■ Work request ■
Every line between the top of the data below and the line with "Raketen angegriffen. Teheran", both ends included, must be retyped exactly.

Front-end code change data
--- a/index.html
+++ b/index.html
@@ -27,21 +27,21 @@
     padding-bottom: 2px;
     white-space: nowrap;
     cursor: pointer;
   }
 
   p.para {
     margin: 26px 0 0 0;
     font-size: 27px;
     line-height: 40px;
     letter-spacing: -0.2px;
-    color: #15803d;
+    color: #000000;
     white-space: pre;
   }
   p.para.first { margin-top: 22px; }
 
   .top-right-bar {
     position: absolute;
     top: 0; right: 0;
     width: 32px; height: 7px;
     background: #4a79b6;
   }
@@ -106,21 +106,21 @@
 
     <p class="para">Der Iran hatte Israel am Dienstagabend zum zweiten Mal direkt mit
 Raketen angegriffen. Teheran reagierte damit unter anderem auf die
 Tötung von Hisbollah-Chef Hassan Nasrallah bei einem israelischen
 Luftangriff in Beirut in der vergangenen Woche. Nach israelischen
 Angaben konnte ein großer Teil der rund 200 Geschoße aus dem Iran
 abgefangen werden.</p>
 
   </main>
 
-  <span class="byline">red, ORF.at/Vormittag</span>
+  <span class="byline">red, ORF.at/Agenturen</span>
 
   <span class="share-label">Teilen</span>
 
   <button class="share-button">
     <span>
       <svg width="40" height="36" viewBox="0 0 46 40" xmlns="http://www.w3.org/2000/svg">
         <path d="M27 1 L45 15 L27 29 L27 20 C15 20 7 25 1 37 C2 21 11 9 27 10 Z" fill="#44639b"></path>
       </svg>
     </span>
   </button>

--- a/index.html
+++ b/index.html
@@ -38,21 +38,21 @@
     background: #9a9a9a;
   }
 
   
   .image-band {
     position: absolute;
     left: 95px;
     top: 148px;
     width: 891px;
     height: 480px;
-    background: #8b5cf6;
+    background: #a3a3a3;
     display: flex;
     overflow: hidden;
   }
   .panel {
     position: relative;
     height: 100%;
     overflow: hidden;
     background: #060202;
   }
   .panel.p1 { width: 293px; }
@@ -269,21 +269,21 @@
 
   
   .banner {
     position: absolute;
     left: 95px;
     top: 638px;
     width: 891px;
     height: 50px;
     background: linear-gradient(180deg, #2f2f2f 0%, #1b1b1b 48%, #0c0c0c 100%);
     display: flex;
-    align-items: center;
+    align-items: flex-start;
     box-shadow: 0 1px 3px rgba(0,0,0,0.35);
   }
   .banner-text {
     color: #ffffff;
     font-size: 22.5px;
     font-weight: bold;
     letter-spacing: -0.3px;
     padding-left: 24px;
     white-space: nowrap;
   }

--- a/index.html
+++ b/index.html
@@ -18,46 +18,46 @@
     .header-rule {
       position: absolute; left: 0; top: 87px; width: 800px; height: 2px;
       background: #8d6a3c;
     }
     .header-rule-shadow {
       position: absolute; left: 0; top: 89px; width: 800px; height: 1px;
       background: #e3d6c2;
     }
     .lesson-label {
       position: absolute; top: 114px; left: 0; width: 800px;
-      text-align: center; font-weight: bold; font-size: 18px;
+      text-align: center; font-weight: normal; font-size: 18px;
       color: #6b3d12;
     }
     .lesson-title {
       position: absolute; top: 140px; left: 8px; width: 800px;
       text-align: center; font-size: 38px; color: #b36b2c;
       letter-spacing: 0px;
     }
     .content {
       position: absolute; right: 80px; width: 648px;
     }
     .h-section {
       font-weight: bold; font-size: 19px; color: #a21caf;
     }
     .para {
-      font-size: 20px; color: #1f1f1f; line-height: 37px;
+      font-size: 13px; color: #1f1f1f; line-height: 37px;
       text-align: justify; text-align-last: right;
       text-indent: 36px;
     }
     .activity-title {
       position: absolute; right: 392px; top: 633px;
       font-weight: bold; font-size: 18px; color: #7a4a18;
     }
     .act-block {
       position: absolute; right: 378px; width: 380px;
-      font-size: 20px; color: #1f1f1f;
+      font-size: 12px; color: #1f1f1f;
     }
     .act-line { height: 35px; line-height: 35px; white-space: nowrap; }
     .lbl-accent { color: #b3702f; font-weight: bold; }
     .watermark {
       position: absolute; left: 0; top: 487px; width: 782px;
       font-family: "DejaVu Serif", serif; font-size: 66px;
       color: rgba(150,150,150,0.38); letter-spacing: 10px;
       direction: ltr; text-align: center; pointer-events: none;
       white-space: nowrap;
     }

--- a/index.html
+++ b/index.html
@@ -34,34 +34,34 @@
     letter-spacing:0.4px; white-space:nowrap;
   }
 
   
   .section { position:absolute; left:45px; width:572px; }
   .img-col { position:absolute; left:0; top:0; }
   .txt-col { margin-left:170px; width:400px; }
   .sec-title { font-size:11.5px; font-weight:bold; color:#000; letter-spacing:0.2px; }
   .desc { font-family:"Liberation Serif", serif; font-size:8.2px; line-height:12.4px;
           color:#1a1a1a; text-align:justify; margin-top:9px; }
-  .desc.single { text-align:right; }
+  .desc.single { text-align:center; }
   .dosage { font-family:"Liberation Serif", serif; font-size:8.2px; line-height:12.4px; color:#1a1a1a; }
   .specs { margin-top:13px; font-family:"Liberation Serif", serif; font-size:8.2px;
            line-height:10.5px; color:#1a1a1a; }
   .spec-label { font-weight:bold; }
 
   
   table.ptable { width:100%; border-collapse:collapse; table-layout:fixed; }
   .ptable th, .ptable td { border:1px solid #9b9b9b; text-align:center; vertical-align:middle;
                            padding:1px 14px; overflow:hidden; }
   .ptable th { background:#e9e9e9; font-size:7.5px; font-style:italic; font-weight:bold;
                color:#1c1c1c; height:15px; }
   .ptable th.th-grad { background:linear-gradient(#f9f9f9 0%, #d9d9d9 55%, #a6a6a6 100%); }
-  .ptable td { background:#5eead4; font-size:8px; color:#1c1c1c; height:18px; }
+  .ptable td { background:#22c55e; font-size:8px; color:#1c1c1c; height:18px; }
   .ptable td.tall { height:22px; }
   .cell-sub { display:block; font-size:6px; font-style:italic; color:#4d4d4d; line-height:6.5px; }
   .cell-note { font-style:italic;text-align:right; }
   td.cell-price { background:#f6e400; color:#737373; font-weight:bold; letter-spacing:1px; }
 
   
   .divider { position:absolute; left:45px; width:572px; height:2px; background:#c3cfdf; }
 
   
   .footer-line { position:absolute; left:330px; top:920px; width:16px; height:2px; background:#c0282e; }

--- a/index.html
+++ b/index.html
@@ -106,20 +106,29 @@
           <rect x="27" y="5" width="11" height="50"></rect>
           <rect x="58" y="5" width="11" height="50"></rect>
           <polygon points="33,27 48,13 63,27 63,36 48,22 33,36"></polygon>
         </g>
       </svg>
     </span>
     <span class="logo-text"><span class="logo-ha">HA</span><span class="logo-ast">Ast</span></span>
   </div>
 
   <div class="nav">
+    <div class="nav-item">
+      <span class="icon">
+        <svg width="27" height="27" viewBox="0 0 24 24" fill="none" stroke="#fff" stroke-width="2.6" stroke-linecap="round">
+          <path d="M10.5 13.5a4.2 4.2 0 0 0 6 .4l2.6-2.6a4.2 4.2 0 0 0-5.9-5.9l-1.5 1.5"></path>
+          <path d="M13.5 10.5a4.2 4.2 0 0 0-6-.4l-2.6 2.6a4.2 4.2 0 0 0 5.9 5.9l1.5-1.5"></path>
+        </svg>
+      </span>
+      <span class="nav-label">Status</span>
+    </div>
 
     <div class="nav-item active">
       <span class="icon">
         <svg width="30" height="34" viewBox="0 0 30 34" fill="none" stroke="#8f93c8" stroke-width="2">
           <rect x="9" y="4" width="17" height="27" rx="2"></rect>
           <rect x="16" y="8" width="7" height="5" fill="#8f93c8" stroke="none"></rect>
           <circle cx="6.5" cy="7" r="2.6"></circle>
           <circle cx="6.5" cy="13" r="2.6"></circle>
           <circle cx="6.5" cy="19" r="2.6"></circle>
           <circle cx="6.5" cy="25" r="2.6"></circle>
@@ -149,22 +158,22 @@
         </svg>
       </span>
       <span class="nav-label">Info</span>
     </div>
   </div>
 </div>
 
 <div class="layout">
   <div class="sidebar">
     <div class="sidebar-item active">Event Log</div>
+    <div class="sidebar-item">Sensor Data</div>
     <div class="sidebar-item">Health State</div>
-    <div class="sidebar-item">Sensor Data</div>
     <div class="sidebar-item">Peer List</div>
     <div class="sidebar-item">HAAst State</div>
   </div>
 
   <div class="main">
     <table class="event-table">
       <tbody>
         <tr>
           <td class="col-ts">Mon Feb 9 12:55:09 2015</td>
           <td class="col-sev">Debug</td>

■ Answer space ■
--- a/index.html
+++ b/index.html
@@ -27,21 +27,21 @@
     padding-bottom: 2px;
     white-space: nowrap;
     cursor: pointer;
   }
 
   p.para {
     margin: 26px 0 0 0;
     font-size: 27px;
     line-height: 40px;
     letter-spacing: -0.2px;
-    color: #15803d;
+    color: #000000;
     white-space: pre;
   }
   p.para.first { margin-top: 22px; }
 
   .top-right-bar {
     position: absolute;
     top: 0; right: 0;
     width: 32px; height: 7px;
     background: #4a79b6;
   }
@@ -106,21 +106,21 @@
 
     <p class="para">Der Iran hatte Israel am Dienstagabend zum zweiten Mal direkt mit
 Raketen angegriffen. Teheran reagierte damit unter anderem auf die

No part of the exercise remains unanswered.